Coleman Hughes argues that Martin Luther Jr.was colorblind, he was not. Hughes points us to “Why We Can’t Wait” as proof. When we go to King’s book, we find the following:

No amount of gold could provide an adequate compensation for the exploitation and humiliation of the Negro in America down through the centuries. Not all the wealth of this affluent society could meet the bill. Yet a price can be placed on unpaid wages. The ancient common law has always provided a remedy for the appropriation of the labor of one human being by another. This law should be made to apply for American Negroes. The payment should be in the form of a massive program by the government of special, compensatory measures which could be regarded as a settlement in accordance with the accepted practice of common law.

And

Whenever this issue of compensatory or preferential treatment for the Negro is raised, some of our friends recoil in horror. The Negro should be granted equality, they agree; but he should ask nothing more. On the surface, this appears reasonable, but it is not realistic. For it is obvious that if a man is entered at the starting line in a race three hundred years after another man, the first would have to perform some impossible feat in order to catch up with his fellow runner.
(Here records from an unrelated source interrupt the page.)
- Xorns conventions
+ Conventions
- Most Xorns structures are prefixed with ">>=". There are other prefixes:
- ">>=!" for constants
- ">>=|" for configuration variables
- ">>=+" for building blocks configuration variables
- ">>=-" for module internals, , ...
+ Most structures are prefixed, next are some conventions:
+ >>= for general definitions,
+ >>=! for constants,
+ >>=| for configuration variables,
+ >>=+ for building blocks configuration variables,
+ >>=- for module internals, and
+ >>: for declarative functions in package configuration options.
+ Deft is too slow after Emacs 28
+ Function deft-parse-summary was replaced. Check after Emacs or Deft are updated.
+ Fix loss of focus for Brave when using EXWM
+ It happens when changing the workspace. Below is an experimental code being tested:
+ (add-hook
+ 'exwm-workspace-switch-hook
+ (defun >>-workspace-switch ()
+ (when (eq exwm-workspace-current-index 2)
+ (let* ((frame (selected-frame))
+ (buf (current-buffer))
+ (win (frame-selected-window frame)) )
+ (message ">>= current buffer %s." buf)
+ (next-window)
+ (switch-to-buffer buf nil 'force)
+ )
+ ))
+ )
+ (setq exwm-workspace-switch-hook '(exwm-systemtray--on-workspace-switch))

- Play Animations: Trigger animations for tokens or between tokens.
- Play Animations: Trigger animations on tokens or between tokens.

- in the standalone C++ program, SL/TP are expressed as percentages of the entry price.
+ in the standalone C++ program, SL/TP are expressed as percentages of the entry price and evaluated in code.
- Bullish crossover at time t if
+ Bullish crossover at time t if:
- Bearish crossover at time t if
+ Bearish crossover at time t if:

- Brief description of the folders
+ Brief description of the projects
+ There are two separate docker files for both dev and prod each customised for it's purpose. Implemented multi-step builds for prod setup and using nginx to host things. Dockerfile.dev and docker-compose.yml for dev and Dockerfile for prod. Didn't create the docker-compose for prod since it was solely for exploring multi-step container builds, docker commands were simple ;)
Several years ago, Prime Minister Nehru was telling me how his nation is handling the difficult problem of the untouchables, a problem not unrelated to the American Negro dilemma.… The Indian government spends millions of rupees annually developing housing and job opportunities in villages heavily inhabited by untouchables. Moreover, the prime minister said, if two applicants compete for entrance into a college or university, one of the applicants being an untouchable and the other of high caste, the school is required to accept the untouchable. Professor Lawrence Reddick, who was with me during the interview, asked: “But isn’t that discrimination?” “Well, it may be,” the prime minister answered. “But this is our way of atoning for the centuries of injustices we have inflicted upon these people.”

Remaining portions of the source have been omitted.